Фигура сделала шаг внутрь. Сомнений не было. Это Лазарь Вольфсон, он же Стомахин, он же Гольденберг, он же Кошерович, он же Каганович, некогда рядовой, затем видный, а теперь уже и выдающийся большевик, приехавший давеча поправить подорванное в Туркестане здоровье сюда, через океан. Его лицо, утром желтоватое, сейчас было цвета грязного мела.

— Не время спать, Арехин! — Вольфсон приблизился к кровати, и Арехин почуял запах старого коньяка и свежего страха. — Особенно здесь. Особенно сейчас. Отечество в опасности!

Последняя фраза повисла в воздухе. Какое Отечество? У них не было отечества. Для Арехина оно осталось там, за океаном, в стране, которая теперь стала для него закрытой, враждебной территорией под красным знаменем. А большевики вообще не признают никакого отечества, они за Интернационал.

Но Лазарь говорил не о прошлом. Он говорил о настоящем. И в его глазах горел огонь подлинного, безудержного ужаса.

Глава 9

— Швейцарское Рождество, — произнес Лазарь, и его голос в полумраке гостевой спальни доктора Сальватора звучал как скрип ржавых петель двери подвала заброшенного дома. Тон был одновременно торжественным и трагичным, но в нем слышалось что-то ещё — липкий холодок страха, который не спутаешь ни с чем.
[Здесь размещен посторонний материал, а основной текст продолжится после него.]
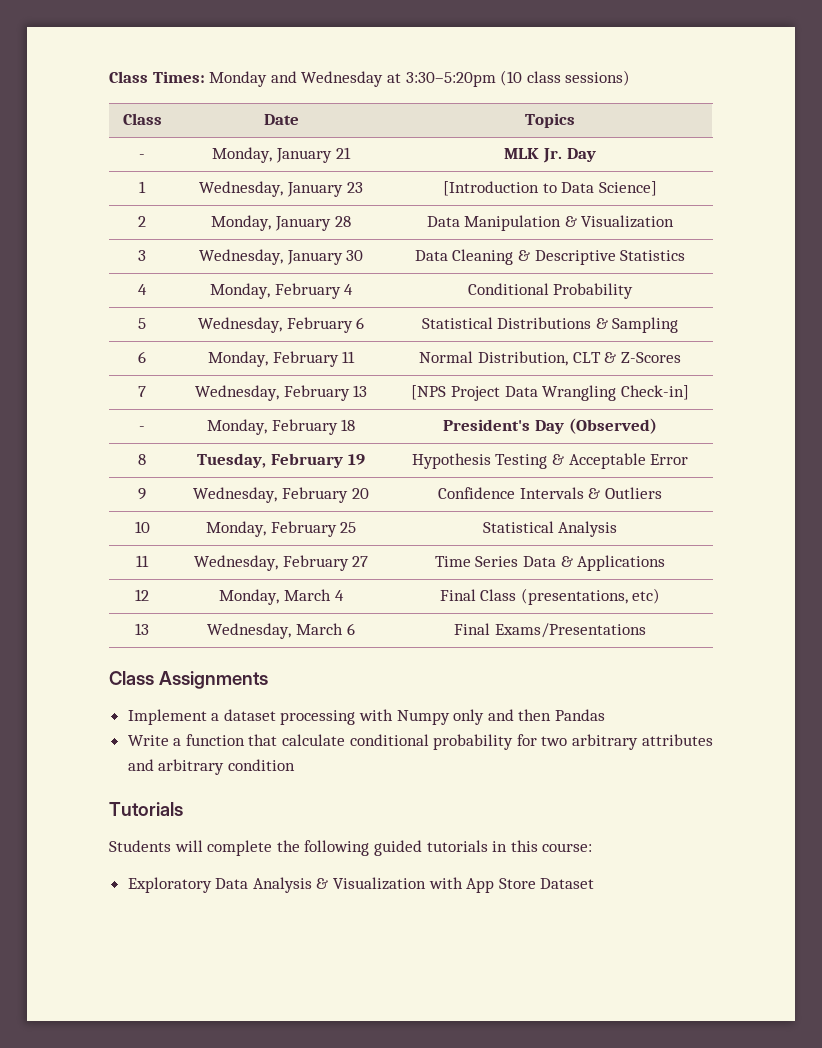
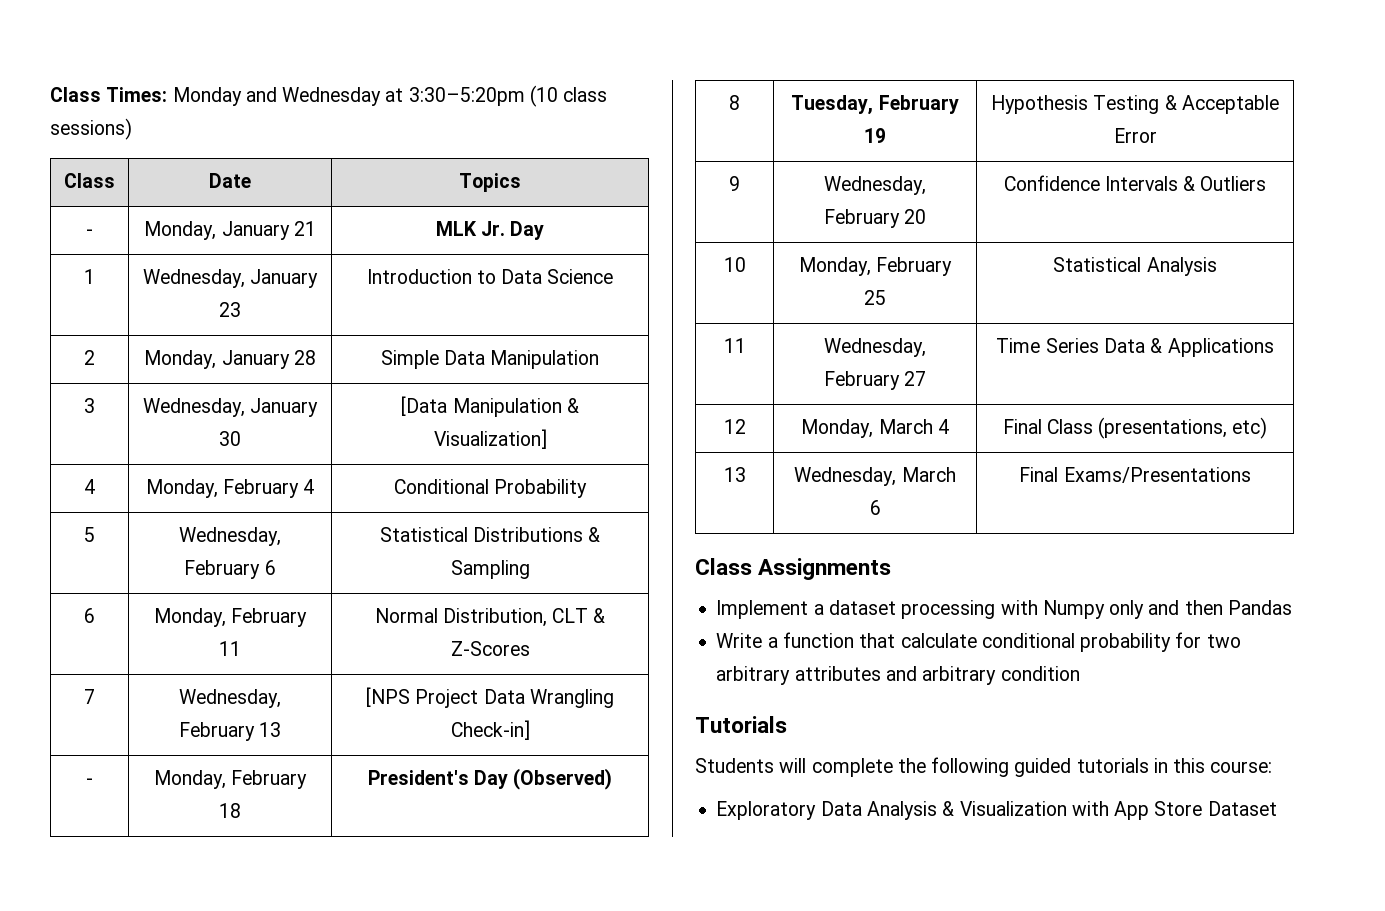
[443,181,540,196] [Introduction -> [366,269,472,284] Introduction
[598,181,657,196] Science] -> [547,269,614,284] Science
(351, 221) none -> [380,350,439,369] Simple
[564,215,675,228] & Visualization -> (600, 359) none
[414,249,686,265] Data Cleaning & Descriptive Statistics -> [401,396,579,417] [433,429,547,449] [Data Manipulation & Visualization]

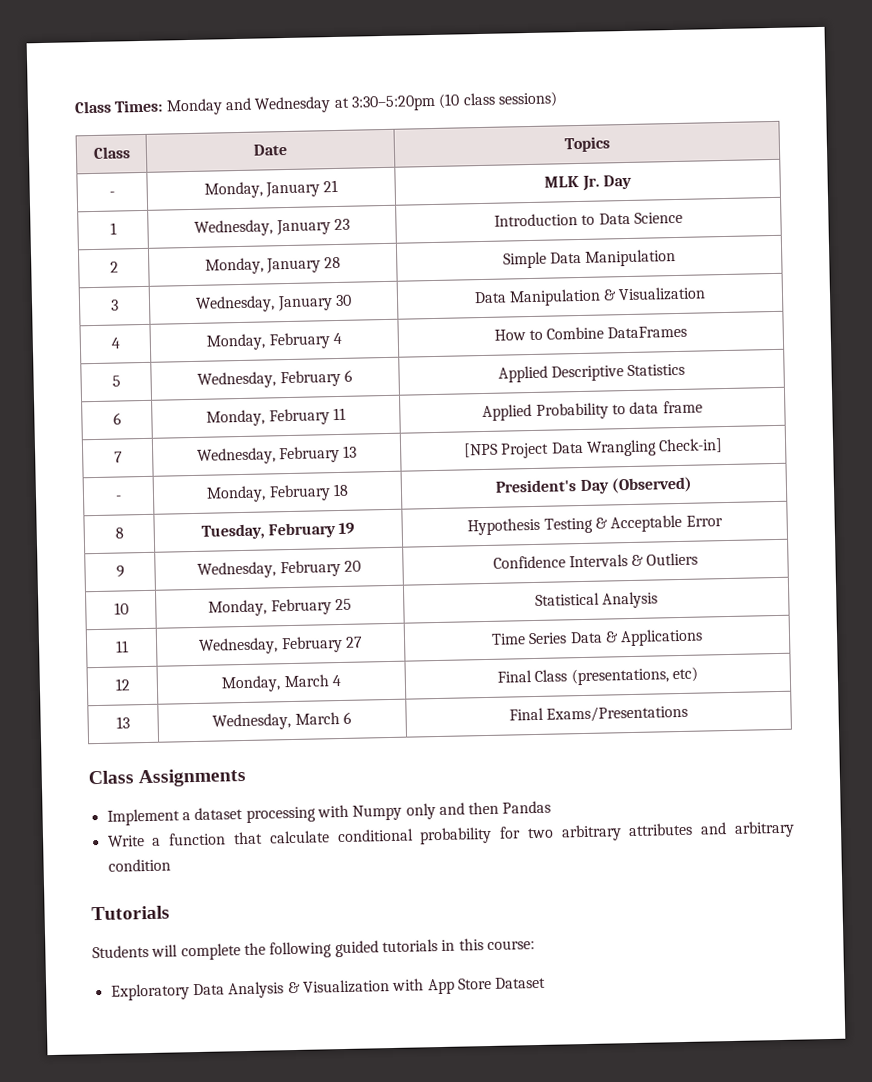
[401,396,448,416] [Data -> [473,291,507,304] Data
[433,429,547,449] Visualization] -> [618,286,707,302] Visualization
[393,479,588,498] Conditional Probability -> [493,325,688,341] How to Combine DataFrames
[379,527,601,542] [450,560,530,579] Statistical Distributions & Sampling -> [497,363,686,383] Applied Descriptive Statistics
[374,608,606,627] [450,641,530,656] Normal Distribution, CLT & Z-Scores -> [482,400,703,422] Applied Probability to data frame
— Простите, Лазарь, что? — переспросил Арехин, хотя услышал отлично. Он приподнялся на локте, и дзинкнули пружины матраса — звук одинокий и слабый, как телефонный звонок в далекой-далекой комнате. Лунный свет, ливший щедро в окно, падал на лицо незваного гостя, рассекая его на две части: одна, освещенная, была бледной маской официального лица, другая, тонувшая во мраке, казалась просто черной дырой, провалом в небытие.